All this interest meant the business, Longbush Pork, was at capacity on the home property, so the couple have recently purchased a 20 hectare block nearby.  It will run 50 free range, rare breed sows, and Jeremy has given up his job as a statistician and will be a full time farm manager.

Naya says  their business plan is to be profitable within five years, "ten years, who knows. Maybe export because the Asian markets in particular like fat, which these pigs have, and they like black pigs."

Until that time, Jeremy will continue to tweet and facebook daily to let people see real life on a free range pig farm.

One of  Longbush Pork's clients is only 20 minutes away in Greytown. Here, the only part of the pig that Rachel Priestley doesn't use is the oink.

She's the owner of a small goods business, The Prodigal Daughter, which turns all parts of the pig, from tip to toe, into salumi; Italian cured, spiced, dried, meat. It's primarily pork, but some products use beef.

Rachel spent ten years opening Italian restaurants for Italian clients, all over Italy, and after returning to New Zealand four years ago, she says she missed salumi so much she started making her own.  

Her product was in hot demand whenever she had a dinner party. "My friend Roberto said you give up everything. You just do this.  In the end it's become a business."

Names like coppa, proscuitto, lardo and guanciale (pig's cheek) roll off her tongue with a warm Italian lilt. "Some I only have for sale for the first time now, proscuitto can take two years to cure."

Rachel's getting ready to open a restaurant in Greytown. She makes her small goods twice a week, and in between finds time to run cooking classes making sausages and other dried products. She says corporates have used the classes as good team bonding times.

Does she miss Italy.  "I do, I've been back just on four years. I didn't feel really at home until I moved to Wairarapa.  I think it's the small town thing, I'm closer to my suppliers,  I'll go and see Longbush pork..... it's a different pace of life, we all work hard but  we do take time time to stop and say hello. It's more fun."

Cable Bay

Ian and Barbara Stuart

Ian and Barbara Stuart Photo: RNZ / Cosmo Kentish-Barnes

Cable Bay Farm is a 1000-hectare coastal, hill country sheep and beef property near Nelson. Until last year it was run by Ian and Barbara Stuart, who have now decided to retire after four decades of dryland farming.

They sold the stock to their son Sam and his wife Anni, who are the third generation of Stuart's on the land.

The farm's been in the family for three generations. Ian's parents, Fred and Tess Stuart, took over the 200 acre Cable Station site after the Second World War and purchased further land to take it up to the size it is today. Over the years, Fred put 200 hectares of coastal bush into covenants for protection and established the Cable Bay walkway.
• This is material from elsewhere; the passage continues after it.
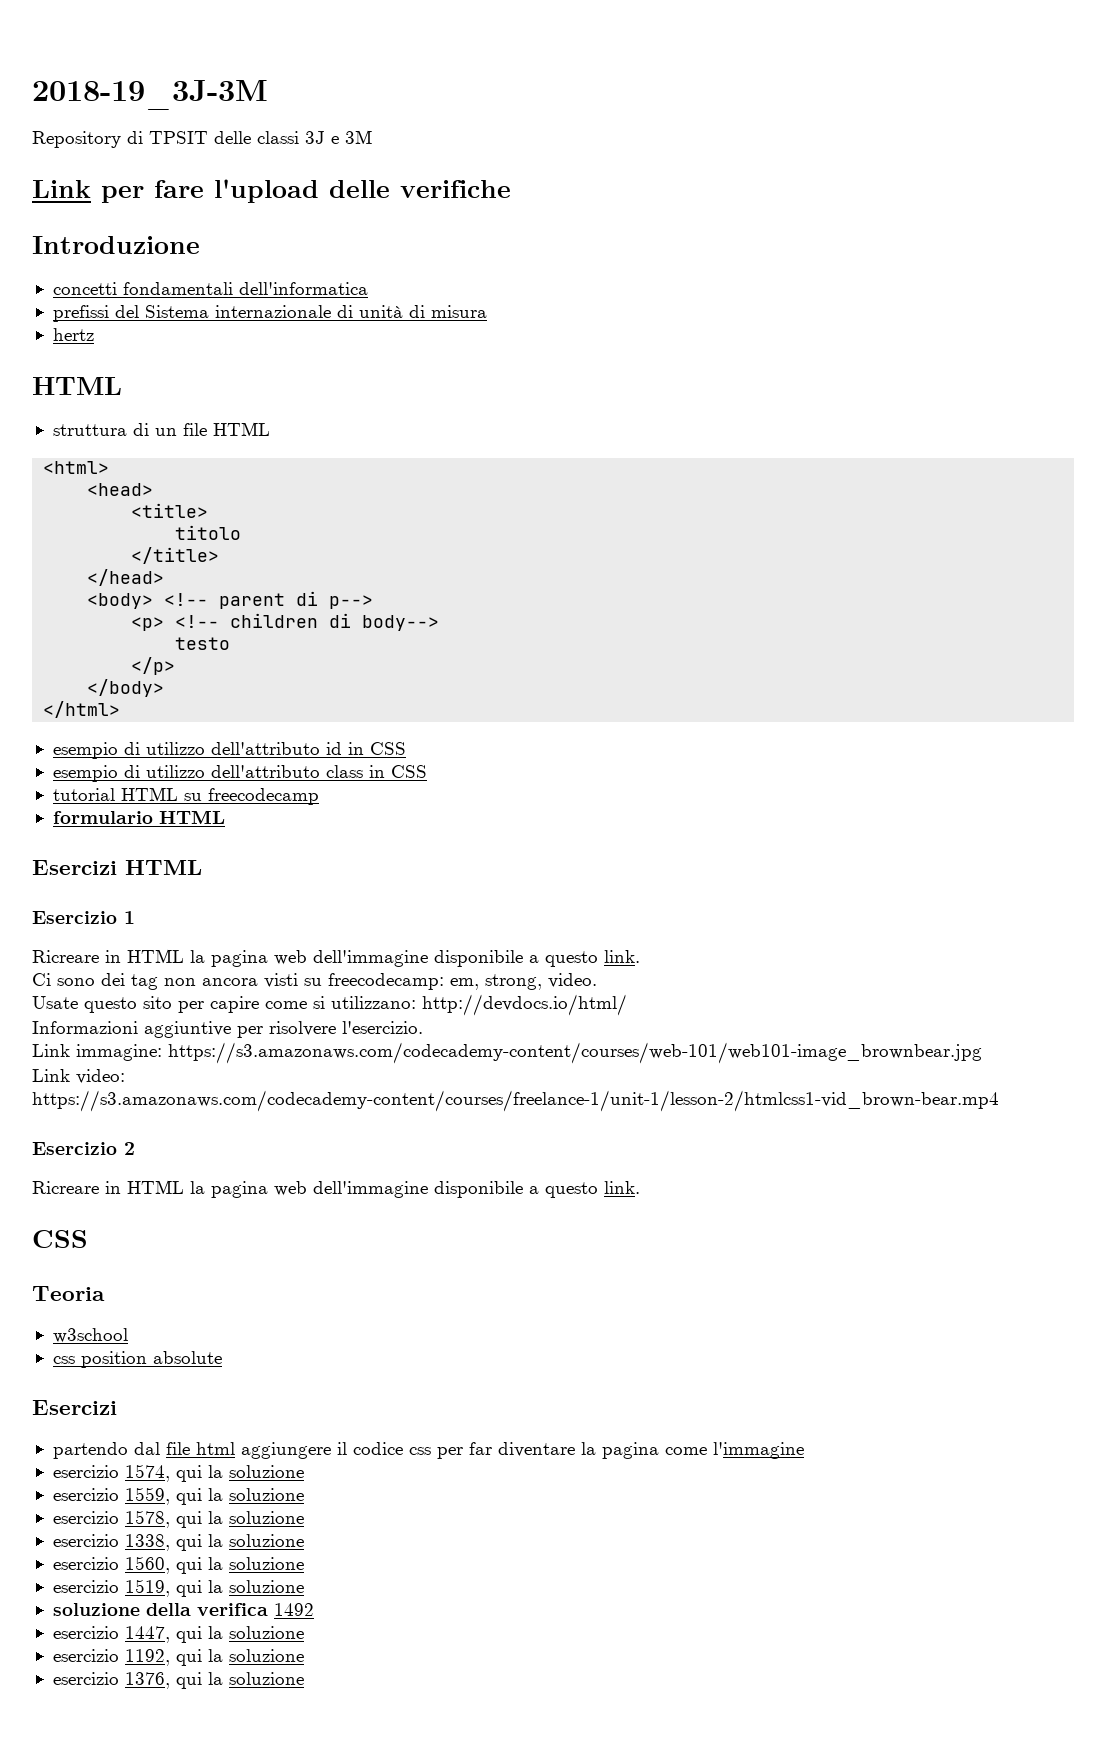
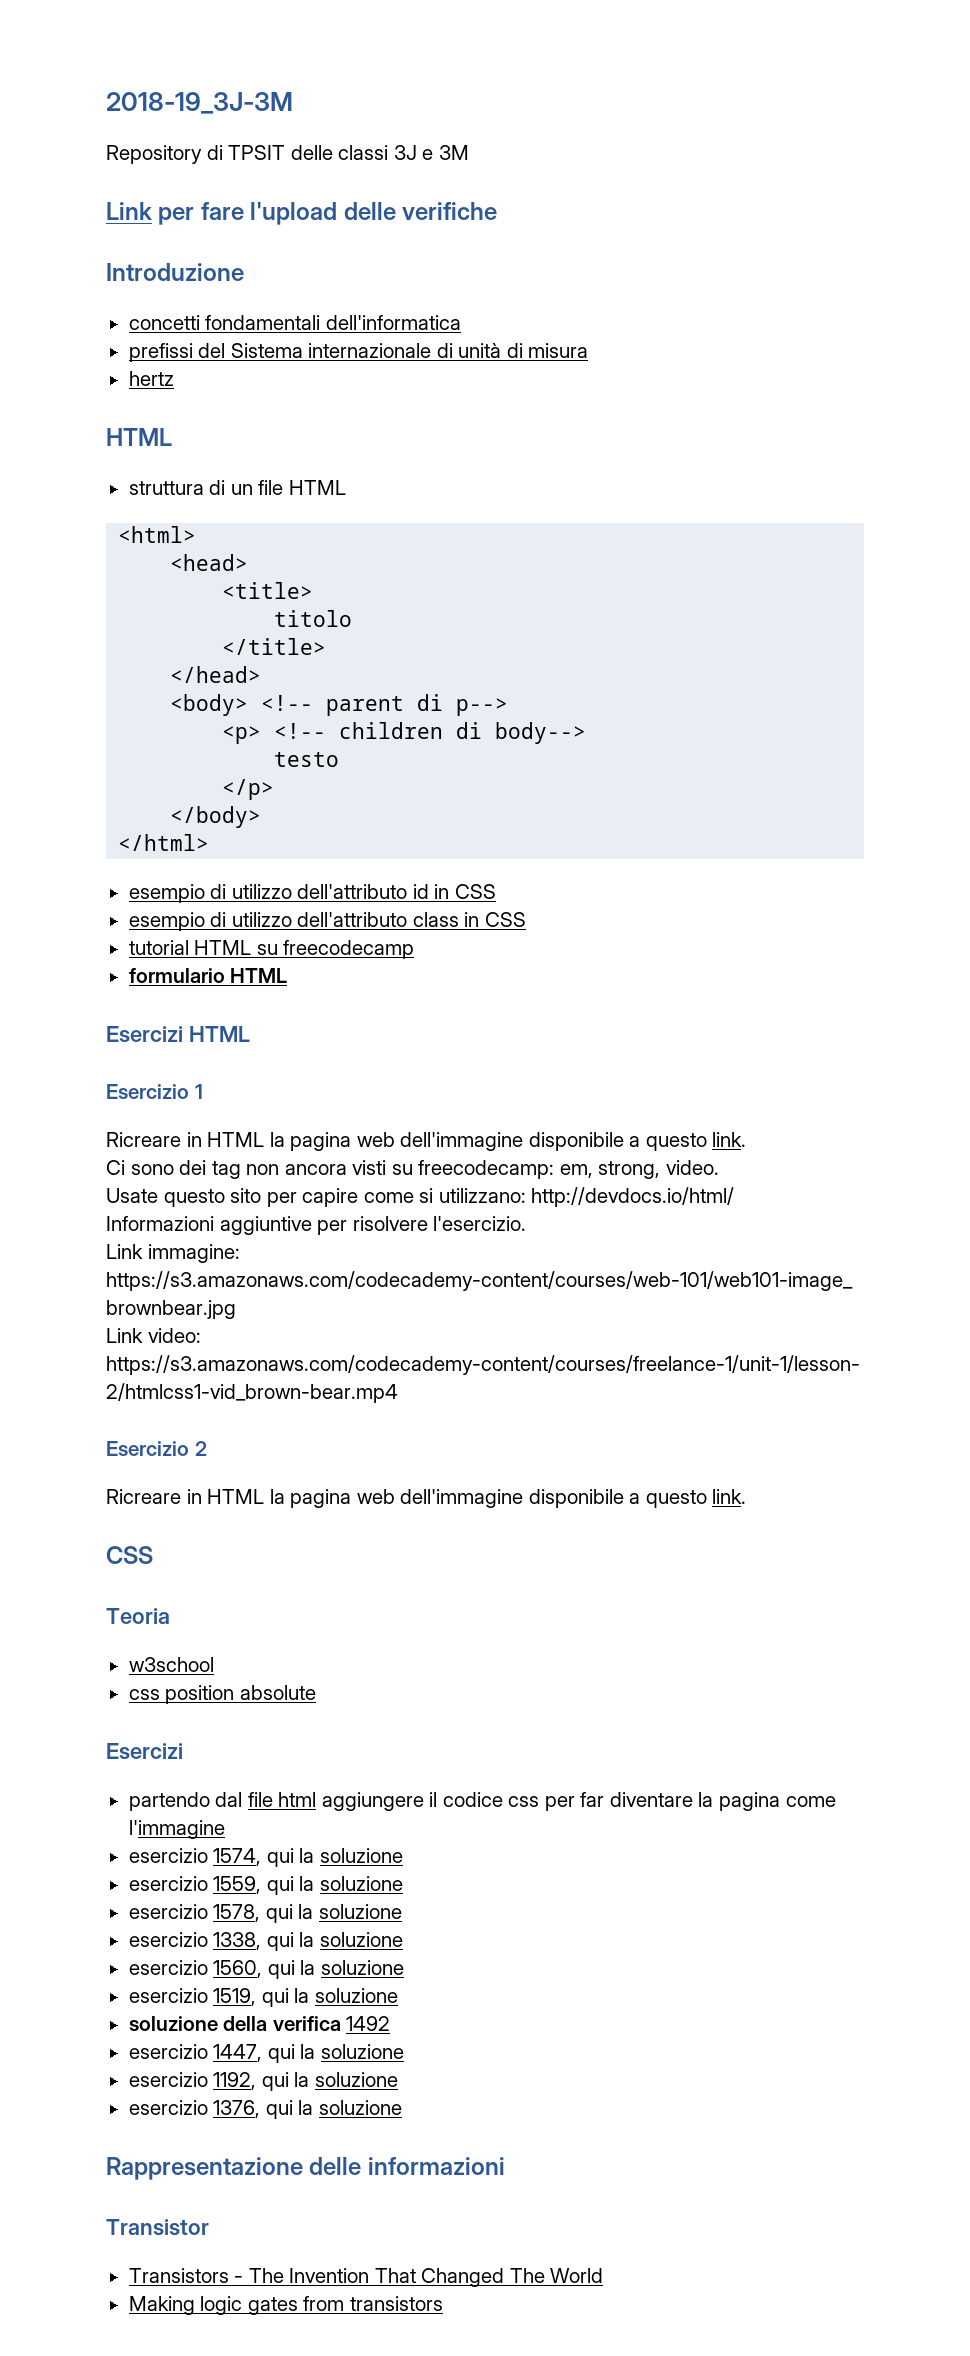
(304, 1678) none -> [106,2157,505,2180] [106,2219,209,2236] [128,2268,604,2287] [128,2296,443,2315] // Rappresentazione delle informazioni // Transistor // Transistors - The Invention That Changed The World // Making logic gates from transistors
The walkway is now managed by the Department of Conservation and gets up to 700 trampers a week in the busy summer period. As a way of diversifying, Ian and Barbara have also built a campground beside the start of the walkway that is now frequented by trampers from around world.

The Bay got its name from a sub-marine cable that was laid between La Perouse near Sydney and Cable Bay in 1876. The cable was New Zealand's sole communication link with the rest of the world until 1902.